# used/reclaimed epdm liner



## janed'ho (Sep 8, 2012)

Greetings! i am an arborist by trade, and need the insight of someone who has seen a lot of old epdm liner.

i am interested in using some reclaimed epdm a recycler has, but the material is days away and i can't check out it's condition before i buy it. is being sold in 2,0000 sq ft palletized lots which seller doesn't have detailed information about.

when epdm is removed from a roof, how much integrity do you imagine the material could be likely to retain? can you guys imagine using recovered roof liner as say, a pond liner? or is that crazy talk?

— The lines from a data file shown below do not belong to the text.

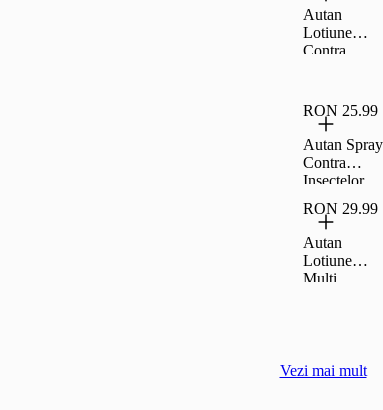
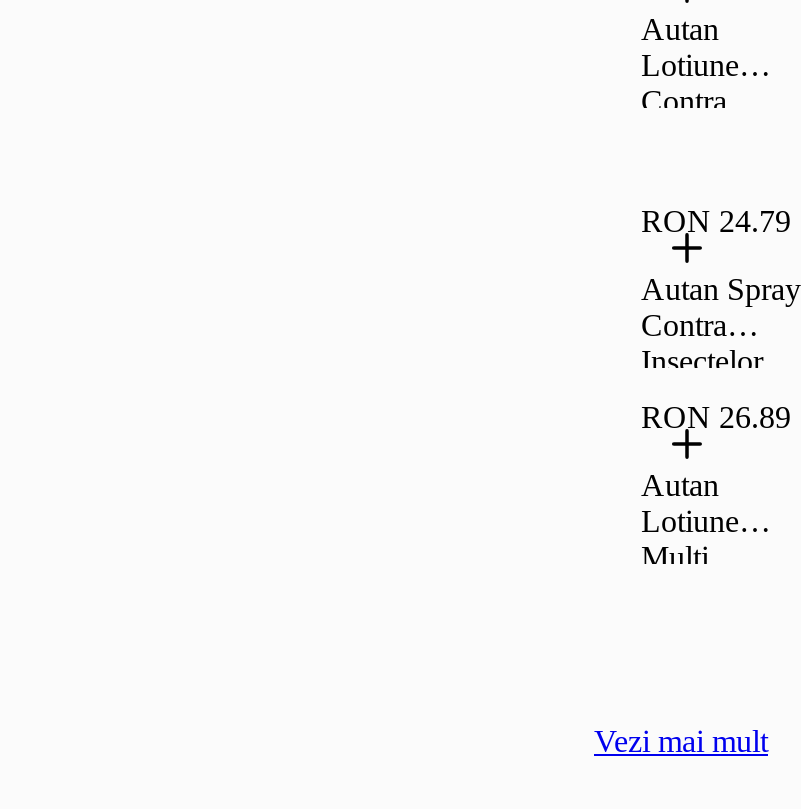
- RON 25.99
+ RON 24.79

- RON 29.99
+ RON 26.89
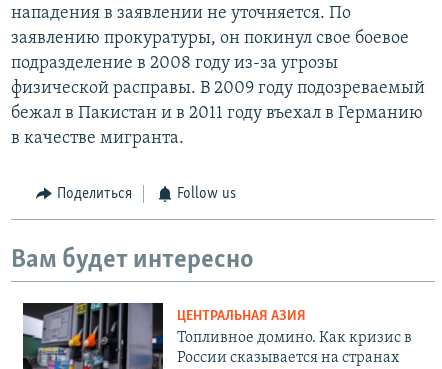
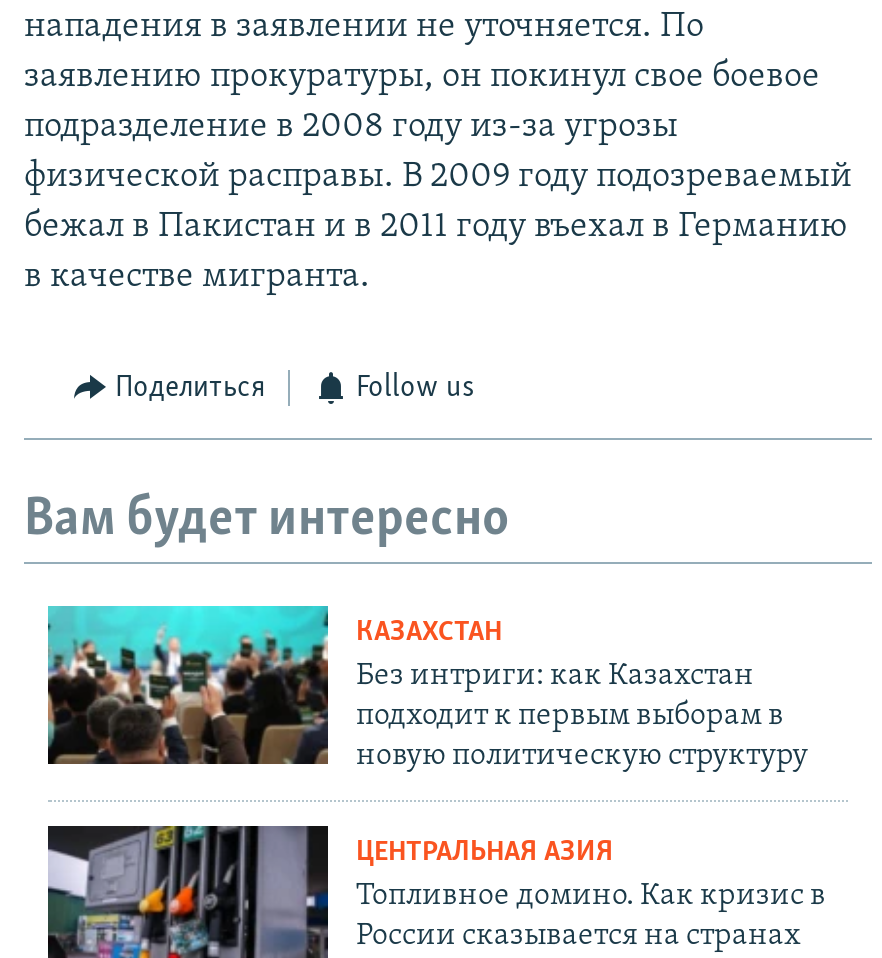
+ [image]
+ КАЗАХСТАН
+ Без интриги: как Казахстан
+ подходит к первым выборам в
+ новую политическую структуру
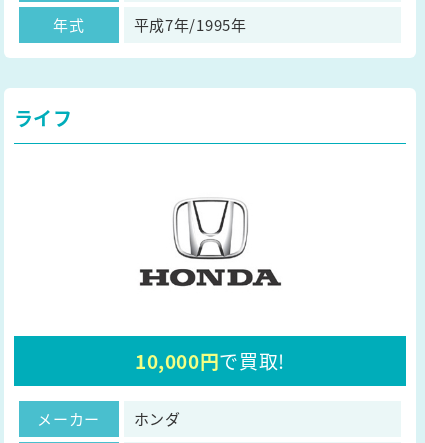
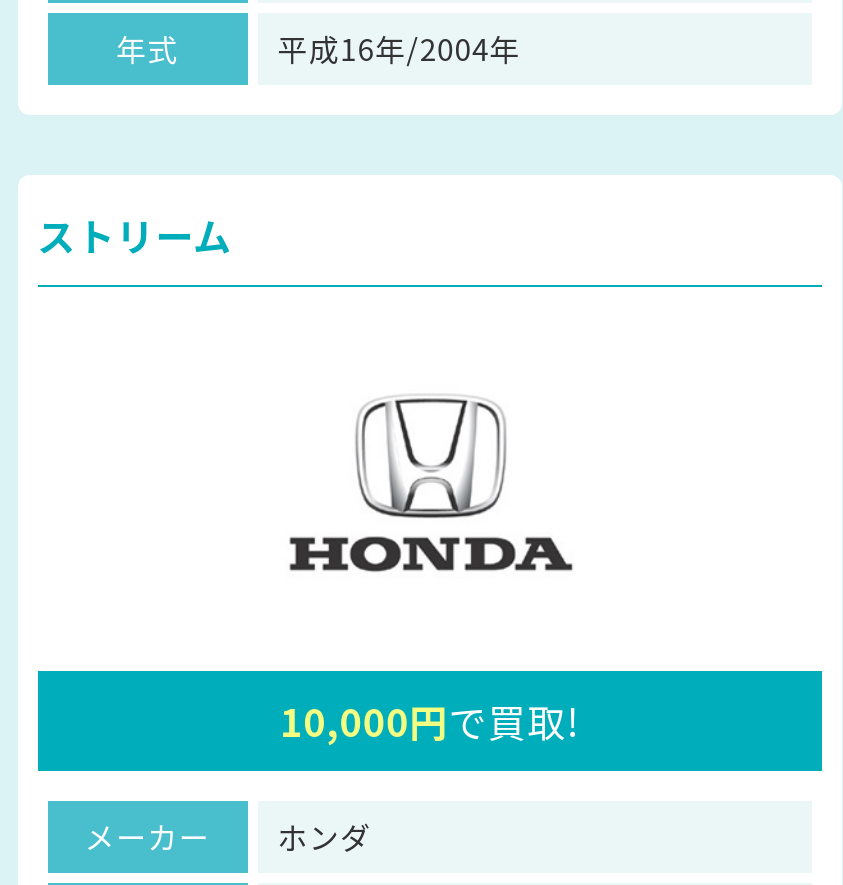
- 平成7年/1995年
+ 平成16年/2004年

- ライフ
+ ストリーム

thanks for any insight you might offer me. i have enjoyed reading through some of your posts here and its been educational. appreciate your reading my query.


----------



## 1985gt (Dec 21, 2010)

janed'ho said:


> Greetings! i am an arborist by trade, and need the insight of someone who has seen a lot of old epdm liner.
> 
> i am interested in using some reclaimed epdm a recycler has, but the material is days away and i can't check out it's condition before i buy it. is being sold in 2,0000 sq ft palletized lots which seller doesn't have detailed information about.
> 
> ...


It can be used as a pond liner, but I wouldn't not buy it sight unseen. I would have it unfolded and inspect it very carefully. There could be anything from huge rips to pin holes in it. It's a gamble at best. We've sold new and used EPDM for pond liners, mostly to repeat customers so we make sure to the best of our ability that the used stuff is in good condition.


----------



## Grumpy (Oct 29, 2008)

Let me repeat with GT said. 



1985gt said:


> but I wouldn't not buy it sight unseen. I would have it unfolded and inspect it very carefully. There could be anything from huge rips to pin holes in it. It's a gamble at best.


No to add, IMO, Go with new. If you are trying to save a buck, ever hear of penny wise, dollar foolish? This could be the case. If you are trying to help the environment by recycling, that is commendable, but I wouldn't risk it and would let the recyclers shred it up.


----------



## BrandRoof (Dec 13, 2011)

I'm with grump. Who's to know what that stuff may look like after it's been pulled off, I can only assume it wasn't a fully adhered and I'm not to savvy on pond liners but I would assume the seams would have to be rewelded which I don't think would be easy on old epdm.


----------



## 1985gt (Dec 21, 2010)

BrandRoof said:


> I'm with grump. Who's to know what that stuff may look like after it's been pulled off, I can only assume it wasn't a fully adhered and I'm not to savvy on pond liners but I would assume the seams would have to be rewelded which I don't think would be easy on old epdm.


Yeah rewelding seams on EPDM is PITA. Oh wait...


----------



## janed'ho (Sep 8, 2012)

*knew you guys would know best!*

so grumpy you read me right- trying to save a buck. when they call epdm "pond liner" they also jack the cost up. 

thanks all for spending the time to offer me your experience! <3


----------



## 1985gt (Dec 21, 2010)

I don't know if they raise the cost at the landscape supply houses but you might try a roofing supply house, heck even Menards sells EPDM in rolls. Do a little price shopping. If not talk to a commercial roofing outfit around you, most will sell some stock to you with a mark up.


----------



## Grumpy (Oct 29, 2008)

janed'ho said:


> so grumpy you read me right- trying to save a buck. when they call epdm "pond liner" they also jack the cost up.
> 
> thanks all for spending the time to offer me your experience! <3


So go to a roofing supplier and get some fresh epdm "roofing membrane".


I think she is right, many landscaping suppliers will jack up the membrane cost. Home depot sells EPDM pond liner for double the sq ft I could buy EPDM roof membrane at a roofing supplier. The menards rolls are small and seams wouldn't be a good thing in a pond.


----------